#### EXERCISE AIM:
Each line of the data should be repeated precisely.

══════

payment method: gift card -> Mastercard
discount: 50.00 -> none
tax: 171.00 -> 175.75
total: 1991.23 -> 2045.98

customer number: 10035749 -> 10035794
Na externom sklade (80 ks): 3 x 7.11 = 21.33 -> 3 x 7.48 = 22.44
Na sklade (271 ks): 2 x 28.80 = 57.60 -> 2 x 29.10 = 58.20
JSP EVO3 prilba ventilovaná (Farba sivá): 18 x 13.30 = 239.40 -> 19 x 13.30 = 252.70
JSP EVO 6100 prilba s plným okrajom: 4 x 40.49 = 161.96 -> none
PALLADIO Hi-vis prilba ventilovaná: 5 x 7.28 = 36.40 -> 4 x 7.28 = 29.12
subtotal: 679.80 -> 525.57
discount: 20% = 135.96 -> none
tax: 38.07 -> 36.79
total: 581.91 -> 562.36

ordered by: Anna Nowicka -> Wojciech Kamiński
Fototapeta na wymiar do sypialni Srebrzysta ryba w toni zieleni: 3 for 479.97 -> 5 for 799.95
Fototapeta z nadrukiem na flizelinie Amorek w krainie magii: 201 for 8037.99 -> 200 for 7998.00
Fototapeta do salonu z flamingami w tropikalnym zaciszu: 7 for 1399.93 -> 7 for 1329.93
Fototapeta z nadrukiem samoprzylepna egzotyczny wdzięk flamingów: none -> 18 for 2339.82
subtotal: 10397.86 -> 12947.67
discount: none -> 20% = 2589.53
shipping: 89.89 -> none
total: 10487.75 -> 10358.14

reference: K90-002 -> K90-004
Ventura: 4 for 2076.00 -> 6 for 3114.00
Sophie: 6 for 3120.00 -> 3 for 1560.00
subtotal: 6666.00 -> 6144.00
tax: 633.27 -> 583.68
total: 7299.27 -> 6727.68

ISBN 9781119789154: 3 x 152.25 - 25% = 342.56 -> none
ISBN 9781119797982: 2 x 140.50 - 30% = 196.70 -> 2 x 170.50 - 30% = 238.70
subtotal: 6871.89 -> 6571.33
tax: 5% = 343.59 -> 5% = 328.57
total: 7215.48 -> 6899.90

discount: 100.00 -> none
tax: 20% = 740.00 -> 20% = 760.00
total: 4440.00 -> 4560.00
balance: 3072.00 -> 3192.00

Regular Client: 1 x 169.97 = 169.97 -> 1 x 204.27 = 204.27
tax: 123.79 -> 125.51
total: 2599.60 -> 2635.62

══════

#### SOLVED EXERCISE:
payment method: gift card -> Mastercard
discount: 50.00 -> none
tax: 171.00 -> 175.75
total: 1991.23 -> 2045.98

customer number: 10035749 -> 10035794
Na externom sklade (80 ks): 3 x 7.11 = 21.33 -> 3 x 7.48 = 22.44
Na sklade (271 ks): 2 x 28.80 = 57.60 -> 2 x 29.10 = 58.20
JSP EVO3 prilba ventilovaná (Farba sivá): 18 x 13.30 = 239.40 -> 19 x 13.30 = 252.70
JSP EVO 6100 prilba s plným okrajom: 4 x 40.49 = 161.96 -> none
PALLADIO Hi-vis prilba ventilovaná: 5 x 7.28 = 36.40 -> 4 x 7.28 = 29.12
subtotal: 679.80 -> 525.57
discount: 20% = 135.96 -> none
tax: 38.07 -> 36.79
total: 581.91 -> 562.36

ordered by: Anna Nowicka -> Wojciech Kamiński
Fototapeta na wymiar do sypialni Srebrzysta ryba w toni zieleni: 3 for 479.97 -> 5 for 799.95
Fototapeta z nadrukiem na flizelinie Amorek w krainie magii: 201 for 8037.99 -> 200 for 7998.00
Fototapeta do salonu z flamingami w tropikalnym zaciszu: 7 for 1399.93 -> 7 for 1329.93
Fototapeta z nadrukiem samoprzylepna egzotyczny wdzięk flamingów: none -> 18 for 2339.82
subtotal: 10397.86 -> 12947.67
discount: none -> 20% = 2589.53
shipping: 89.89 -> none
total: 10487.75 -> 10358.14

reference: K90-002 -> K90-004
Ventura: 4 for 2076.00 -> 6 for 3114.00
Sophie: 6 for 3120.00 -> 3 for 1560.00
subtotal: 6666.00 -> 6144.00
tax: 633.27 -> 583.68
total: 7299.27 -> 6727.68

ISBN 9781119789154: 3 x 152.25 - 25% = 342.56 -> none
ISBN 9781119797982: 2 x 140.50 - 30% = 196.70 -> 2 x 170.50 - 30% = 238.70
subtotal: 6871.89 -> 6571.33
tax: 5% = 343.59 -> 5% = 328.57
total: 7215.48 -> 6899.90

discount: 100.00 -> none
tax: 20% = 740.00 -> 20% = 760.00
total: 4440.00 -> 4560.00
balance: 3072.00 -> 3192.00

Regular Client: 1 x 169.97 = 169.97 -> 1 x 204.27 = 204.27
tax: 123.79 -> 125.51
total: 2599.60 -> 2635.62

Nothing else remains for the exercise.